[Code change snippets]
•••••

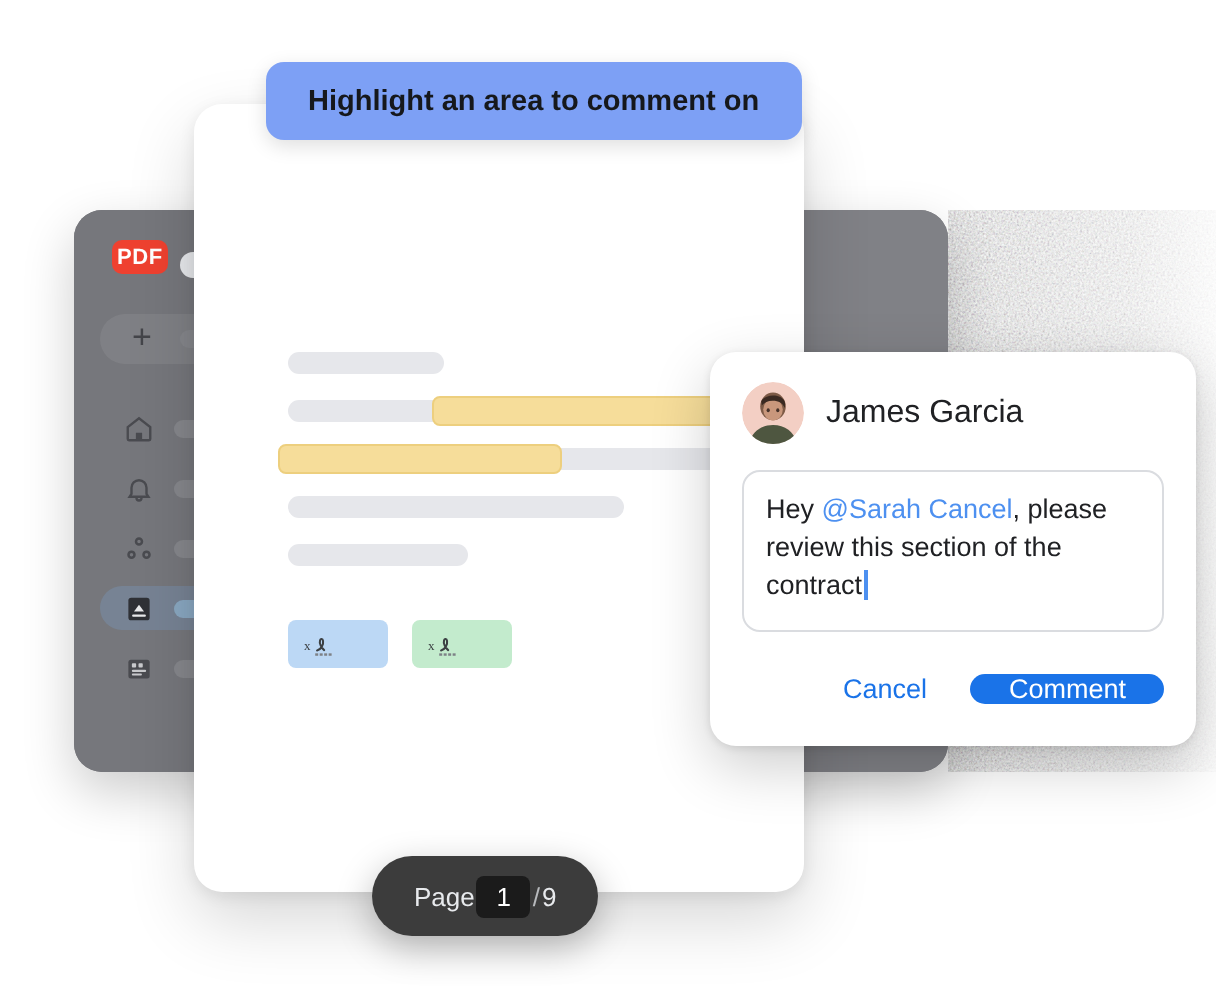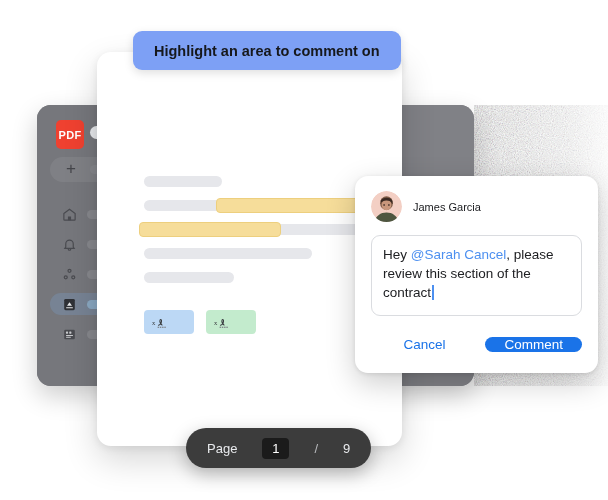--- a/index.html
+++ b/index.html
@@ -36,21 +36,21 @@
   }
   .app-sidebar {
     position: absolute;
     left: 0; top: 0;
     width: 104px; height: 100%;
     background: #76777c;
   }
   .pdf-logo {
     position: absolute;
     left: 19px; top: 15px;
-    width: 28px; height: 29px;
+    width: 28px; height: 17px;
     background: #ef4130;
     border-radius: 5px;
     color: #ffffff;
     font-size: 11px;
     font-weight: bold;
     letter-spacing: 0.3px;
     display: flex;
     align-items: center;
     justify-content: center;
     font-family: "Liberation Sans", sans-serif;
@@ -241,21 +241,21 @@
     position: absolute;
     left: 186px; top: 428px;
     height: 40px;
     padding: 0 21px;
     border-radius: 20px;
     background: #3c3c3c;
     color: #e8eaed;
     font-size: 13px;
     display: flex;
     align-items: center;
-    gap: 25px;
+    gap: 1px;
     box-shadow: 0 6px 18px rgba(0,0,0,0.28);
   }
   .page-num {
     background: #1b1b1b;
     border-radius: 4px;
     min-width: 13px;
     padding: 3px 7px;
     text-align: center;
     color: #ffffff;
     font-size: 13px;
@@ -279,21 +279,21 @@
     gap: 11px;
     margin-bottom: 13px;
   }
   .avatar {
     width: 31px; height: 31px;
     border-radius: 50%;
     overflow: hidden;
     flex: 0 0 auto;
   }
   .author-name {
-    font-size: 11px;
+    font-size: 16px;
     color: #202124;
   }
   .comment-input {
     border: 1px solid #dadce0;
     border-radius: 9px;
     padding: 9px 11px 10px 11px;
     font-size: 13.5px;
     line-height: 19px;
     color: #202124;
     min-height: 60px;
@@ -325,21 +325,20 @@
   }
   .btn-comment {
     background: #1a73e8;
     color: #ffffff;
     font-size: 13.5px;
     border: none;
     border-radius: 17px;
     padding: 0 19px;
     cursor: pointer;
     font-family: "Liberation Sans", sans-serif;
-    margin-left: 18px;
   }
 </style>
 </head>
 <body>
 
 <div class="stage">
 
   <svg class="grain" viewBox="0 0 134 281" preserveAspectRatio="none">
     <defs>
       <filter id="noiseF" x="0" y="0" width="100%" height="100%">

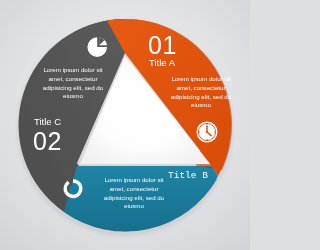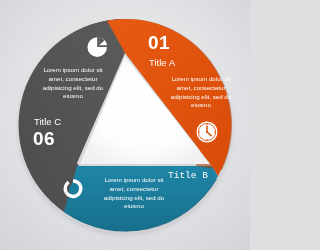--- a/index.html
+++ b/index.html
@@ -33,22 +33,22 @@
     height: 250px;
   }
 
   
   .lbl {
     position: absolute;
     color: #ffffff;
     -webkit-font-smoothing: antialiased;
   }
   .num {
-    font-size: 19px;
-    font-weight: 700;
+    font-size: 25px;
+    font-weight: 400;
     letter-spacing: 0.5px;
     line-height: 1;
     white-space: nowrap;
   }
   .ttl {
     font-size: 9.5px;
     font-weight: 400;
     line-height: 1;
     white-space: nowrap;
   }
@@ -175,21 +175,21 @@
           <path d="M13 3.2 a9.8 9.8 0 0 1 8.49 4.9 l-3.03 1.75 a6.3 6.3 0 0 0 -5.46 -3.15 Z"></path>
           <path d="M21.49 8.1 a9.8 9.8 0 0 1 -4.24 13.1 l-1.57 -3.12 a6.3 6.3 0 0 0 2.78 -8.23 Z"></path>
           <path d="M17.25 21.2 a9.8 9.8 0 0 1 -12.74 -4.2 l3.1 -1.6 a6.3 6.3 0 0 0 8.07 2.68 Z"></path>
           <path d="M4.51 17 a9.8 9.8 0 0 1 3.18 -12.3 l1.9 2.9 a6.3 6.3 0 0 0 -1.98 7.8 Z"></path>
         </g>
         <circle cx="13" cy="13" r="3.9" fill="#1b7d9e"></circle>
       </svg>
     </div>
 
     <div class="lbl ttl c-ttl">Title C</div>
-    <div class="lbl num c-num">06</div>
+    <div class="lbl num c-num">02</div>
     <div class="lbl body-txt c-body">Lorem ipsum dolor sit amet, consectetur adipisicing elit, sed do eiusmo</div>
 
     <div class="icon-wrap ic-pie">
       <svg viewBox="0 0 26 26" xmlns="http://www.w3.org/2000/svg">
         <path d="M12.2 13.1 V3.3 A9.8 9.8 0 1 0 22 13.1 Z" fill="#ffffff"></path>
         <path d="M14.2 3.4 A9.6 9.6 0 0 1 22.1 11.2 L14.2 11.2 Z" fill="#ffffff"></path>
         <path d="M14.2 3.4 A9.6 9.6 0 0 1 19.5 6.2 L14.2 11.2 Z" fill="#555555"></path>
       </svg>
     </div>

•••••

Action item
Retype only the lines that run from the first line of the entries above to the line containing "-241,21 +241,21 @@", both included. Do not carry over any pictures.

Exercise answer
--- a/index.html
+++ b/index.html
@@ -36,21 +36,21 @@
   }
   .app-sidebar {
     position: absolute;
     left: 0; top: 0;
     width: 104px; height: 100%;
     background: #76777c;
   }
   .pdf-logo {
     position: absolute;
     left: 19px; top: 15px;
-    width: 28px; height: 29px;
+    width: 28px; height: 17px;
     background: #ef4130;
     border-radius: 5px;
     color: #ffffff;
     font-size: 11px;
     font-weight: bold;
     letter-spacing: 0.3px;
     display: flex;
     align-items: center;
     justify-content: center;
     font-family: "Liberation Sans", sans-serif;
@@ -241,21 +241,21 @@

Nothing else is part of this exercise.